Teena Chopra, MD, MPH: That’s a great point. As I said, you have to make the clinical diagnosis first. You cannot test every patient for C diff. In the right clinical setting…we talked about all the risk factors of C diff. If a patient meets those criteria—for example, an older patient who’s presenting with fever, has a white [blood cell] count and has more than 3 diarrheal stools in 24 hours, this kind of patient will fit into the picture of a diagnosis of C diff. But diarrhea, as you said, can be antibiotic associated or it can be because of other causes like parasites, traveler’s diarrhea, and things like that. You have to make that clinical diagnosis. We have C diff that can be toxigenic and nontoxigenic, and some patients who maybe just colonized, so you cannot get every patient for C diff.

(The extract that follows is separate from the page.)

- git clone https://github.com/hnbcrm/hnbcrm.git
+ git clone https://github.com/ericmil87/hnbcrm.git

Joseph Reilly, BS, PharmD, BCGP: If I could just add how important it is what Teena said, especially if you have the re-sensitive testing. What you don’t want to do is wind up having positive tests for patients who are colonized and really don’t have C diff infection. Now that we have pay-for-performance with hospitals and public reporting of our CDI [Clostridium difficile infection] rates, hospitals are motivated to make sure that their CDI rates are below the limit that it should be because there are significant financial losses associated with having higher CDI rates.

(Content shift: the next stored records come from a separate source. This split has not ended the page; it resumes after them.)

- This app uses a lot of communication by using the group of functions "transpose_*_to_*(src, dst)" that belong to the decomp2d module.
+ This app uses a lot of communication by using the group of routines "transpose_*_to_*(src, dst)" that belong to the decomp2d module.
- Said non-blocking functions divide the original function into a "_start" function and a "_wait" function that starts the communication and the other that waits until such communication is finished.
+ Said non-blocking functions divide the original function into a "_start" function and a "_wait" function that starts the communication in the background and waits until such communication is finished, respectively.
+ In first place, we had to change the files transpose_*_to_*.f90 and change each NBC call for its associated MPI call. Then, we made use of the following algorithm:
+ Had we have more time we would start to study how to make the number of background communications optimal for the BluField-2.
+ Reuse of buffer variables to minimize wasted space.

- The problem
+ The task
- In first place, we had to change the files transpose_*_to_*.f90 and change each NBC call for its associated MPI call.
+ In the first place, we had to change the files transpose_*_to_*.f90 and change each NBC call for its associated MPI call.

Peter Feuerstadt, MD, FACG, AGAF:Right. That’s really important. Teena and Joe pointed out essential elements. But we need to broaden the differential diagnosis and thinking about the patient and not just what tests, and not having a knee-jerk reaction, “Oh, diarrhea, need to check C diff.”
In a patient with inflammatory bowel disease [IBD], absolutely. It’s bordering on malpractice if you don’t check a C difficile stool assay. But the overall majority of the population that presents to clinician and caregivers doesn’t have inflammatory bowel disease. We need to take a step back and think about that clinical presentation: Is the diarrhea bloody? Is it nonbloody? Is it a secretory diarrhea? Is it an osmotic diarrhea?
All these factors that we generate our differential diagnoses around need to be considered. Irritable bowel syndrome is certainly a consideration. Also a consideration I’m sure we’ll discuss a little later is a post infection irritable bowel syndrome and how we tease that out, which can be very complicated. But speaking to Joe’s point relating to this, those patients that have had C difficile already, and they get another set of diarrhea, another change in bowel habit, thinking about them critically and whether this seems consistent with a recurrence of C diff or something else is essential that all of us direct therapy appropriately for those patients.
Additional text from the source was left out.